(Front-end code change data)
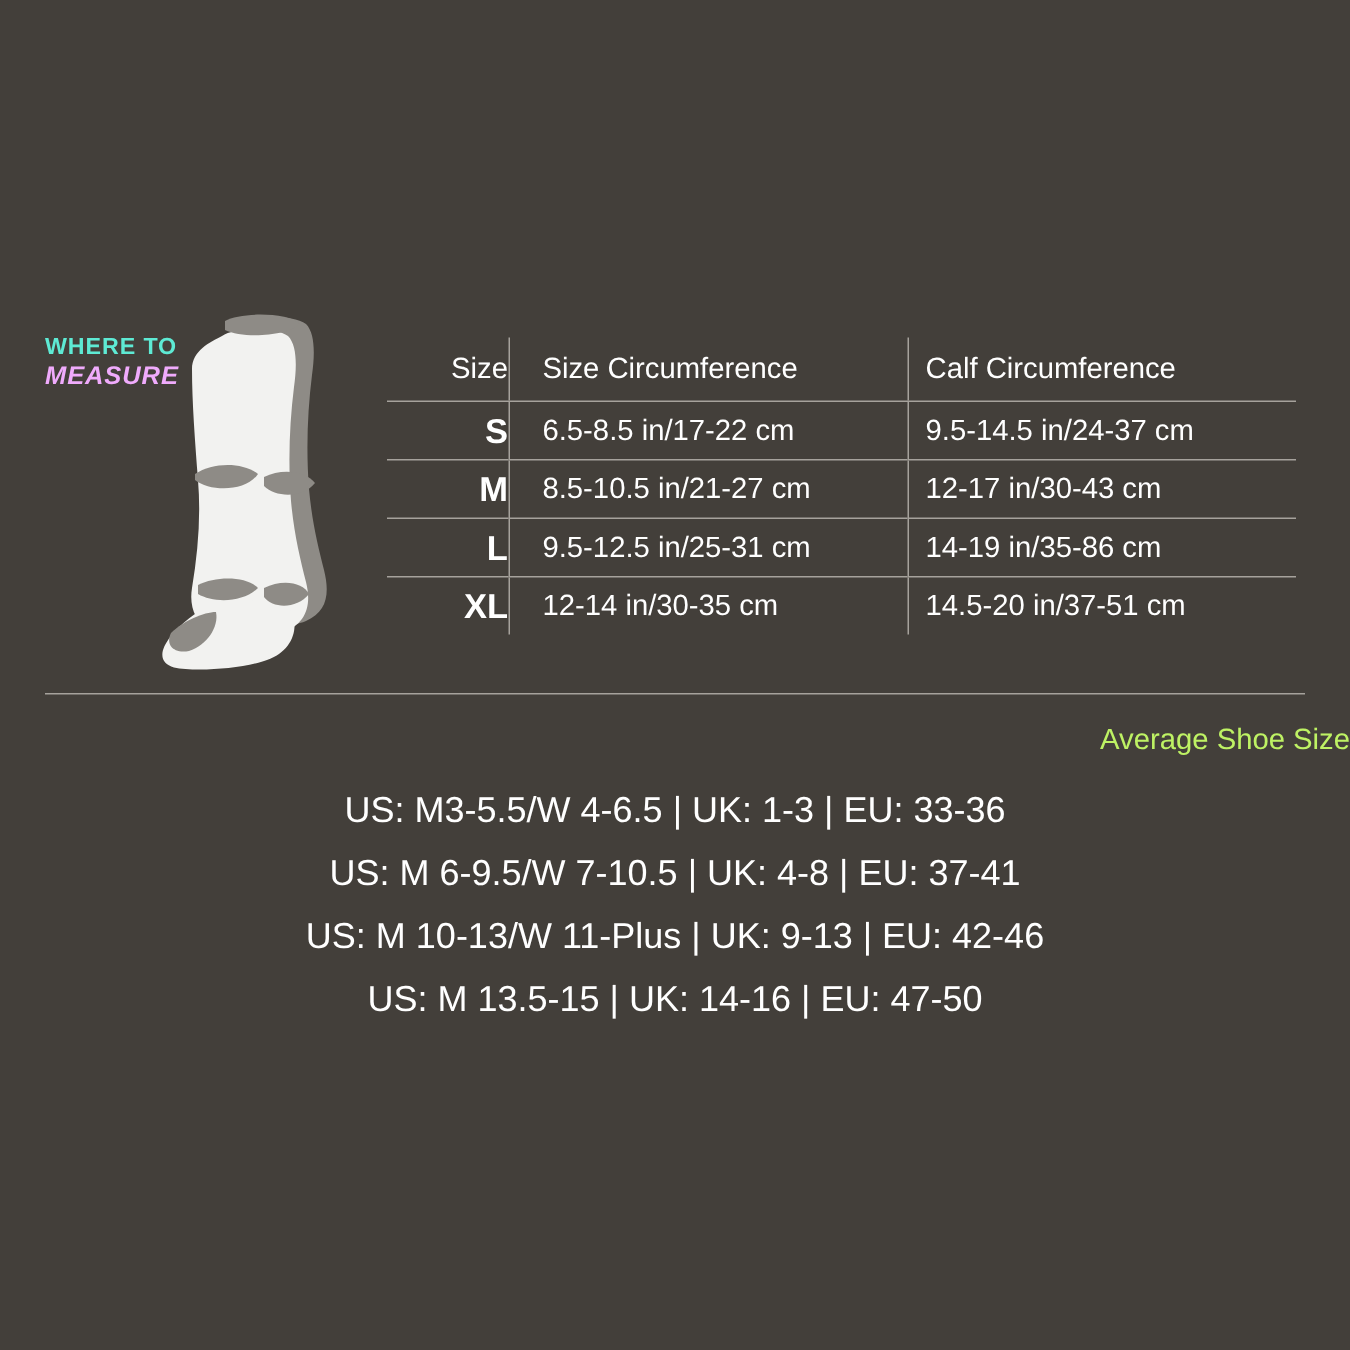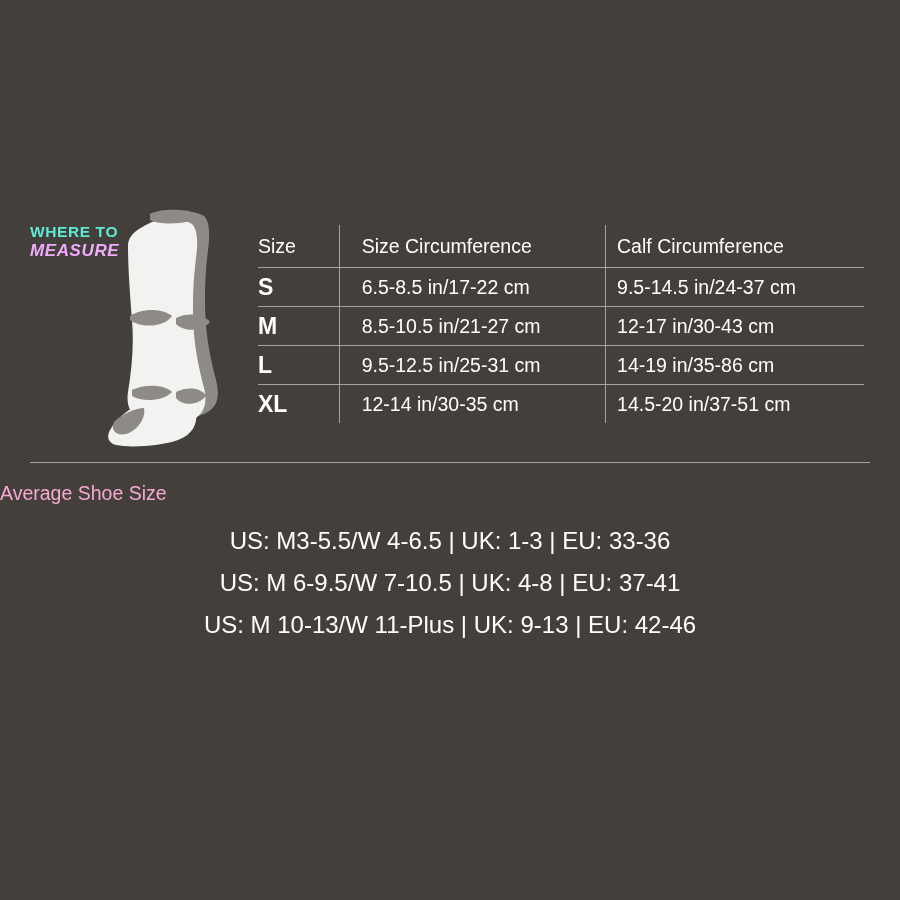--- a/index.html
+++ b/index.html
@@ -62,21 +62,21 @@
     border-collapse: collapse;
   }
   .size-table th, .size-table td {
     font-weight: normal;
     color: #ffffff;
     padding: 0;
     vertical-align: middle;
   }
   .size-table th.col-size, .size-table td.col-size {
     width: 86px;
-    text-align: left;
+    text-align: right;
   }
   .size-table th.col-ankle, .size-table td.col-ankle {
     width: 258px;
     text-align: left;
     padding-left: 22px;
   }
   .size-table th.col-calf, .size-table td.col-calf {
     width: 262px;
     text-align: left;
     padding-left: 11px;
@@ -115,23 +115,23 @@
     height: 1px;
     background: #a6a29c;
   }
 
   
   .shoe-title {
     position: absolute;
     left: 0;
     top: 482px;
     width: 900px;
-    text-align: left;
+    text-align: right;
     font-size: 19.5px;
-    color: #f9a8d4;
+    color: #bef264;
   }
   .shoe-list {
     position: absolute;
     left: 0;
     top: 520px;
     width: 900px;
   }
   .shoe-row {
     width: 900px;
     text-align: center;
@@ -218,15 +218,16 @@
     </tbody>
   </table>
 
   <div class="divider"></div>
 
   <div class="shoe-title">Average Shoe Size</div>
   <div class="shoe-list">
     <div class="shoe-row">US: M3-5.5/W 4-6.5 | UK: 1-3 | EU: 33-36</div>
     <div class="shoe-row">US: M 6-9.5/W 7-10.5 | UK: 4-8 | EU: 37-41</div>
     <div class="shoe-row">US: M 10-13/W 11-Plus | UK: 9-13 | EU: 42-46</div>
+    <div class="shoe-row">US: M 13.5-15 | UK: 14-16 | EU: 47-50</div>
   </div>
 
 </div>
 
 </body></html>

Your instructions
Above are the records. Copy the lines beginning at the one that has "text-align: center;" and ending with the one that has "4-8 | EU: 37-41</div>", unchanged.

Answer for the task
     text-align: center;
@@ -218,15 +218,16 @@
     </tbody>
   </table>
 
   <div class="divider"></div>
 
   <div class="shoe-title">Average Shoe Size</div>
   <div class="shoe-list">
     <div class="shoe-row">US: M3-5.5/W 4-6.5 | UK: 1-3 | EU: 33-36</div>
     <div class="shoe-row">US: M 6-9.5/W 7-10.5 | UK: 4-8 | EU: 37-41</div>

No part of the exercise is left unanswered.